(Entries taken from a collection)
---

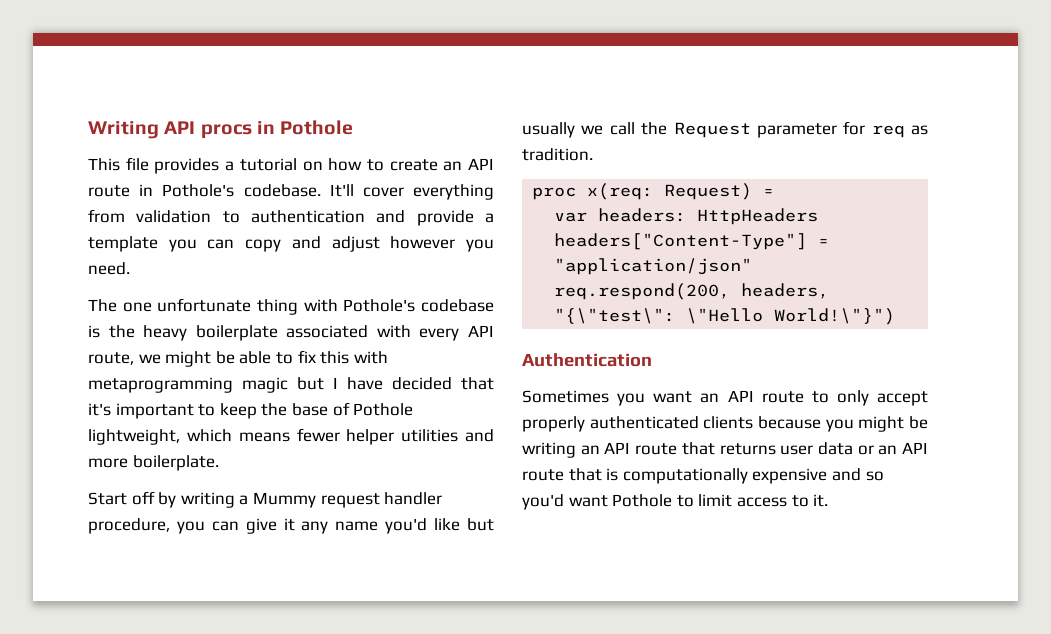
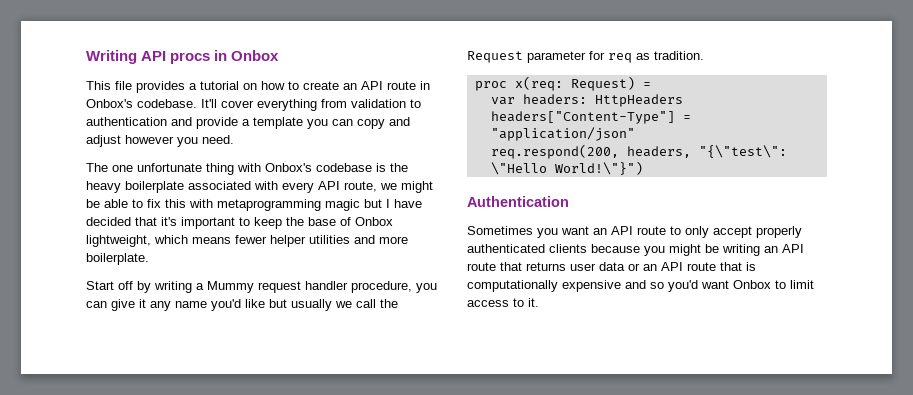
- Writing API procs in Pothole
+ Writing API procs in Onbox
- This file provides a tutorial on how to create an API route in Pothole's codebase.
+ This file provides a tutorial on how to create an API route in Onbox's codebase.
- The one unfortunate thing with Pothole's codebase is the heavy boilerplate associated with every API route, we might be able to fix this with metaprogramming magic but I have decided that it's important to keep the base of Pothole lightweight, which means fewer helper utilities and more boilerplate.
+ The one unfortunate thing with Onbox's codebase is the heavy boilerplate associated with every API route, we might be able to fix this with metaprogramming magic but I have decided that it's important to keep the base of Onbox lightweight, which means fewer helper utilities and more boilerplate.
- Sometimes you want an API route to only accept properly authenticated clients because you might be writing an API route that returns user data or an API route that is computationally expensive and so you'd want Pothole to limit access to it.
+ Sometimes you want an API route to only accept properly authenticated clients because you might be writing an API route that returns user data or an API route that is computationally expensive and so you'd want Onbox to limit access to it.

---

▸ **WORK REQUEST**
Only lines holding the word "which" belong in the answer; copy all of them from the records.

▸ **PROBLEM SOLUTION**
- The one unfortunate thing with Pothole's codebase is the heavy boilerplate associated with every API route, we might be able to fix this with metaprogramming magic but I have decided that it's important to keep the base of Pothole lightweight, which means fewer helper utilities and more boilerplate.
+ The one unfortunate thing with Onbox's codebase is the heavy boilerplate associated with every API route, we might be able to fix this with metaprogramming magic but I have decided that it's important to keep the base of Onbox lightweight, which means fewer helper utilities and more boilerplate.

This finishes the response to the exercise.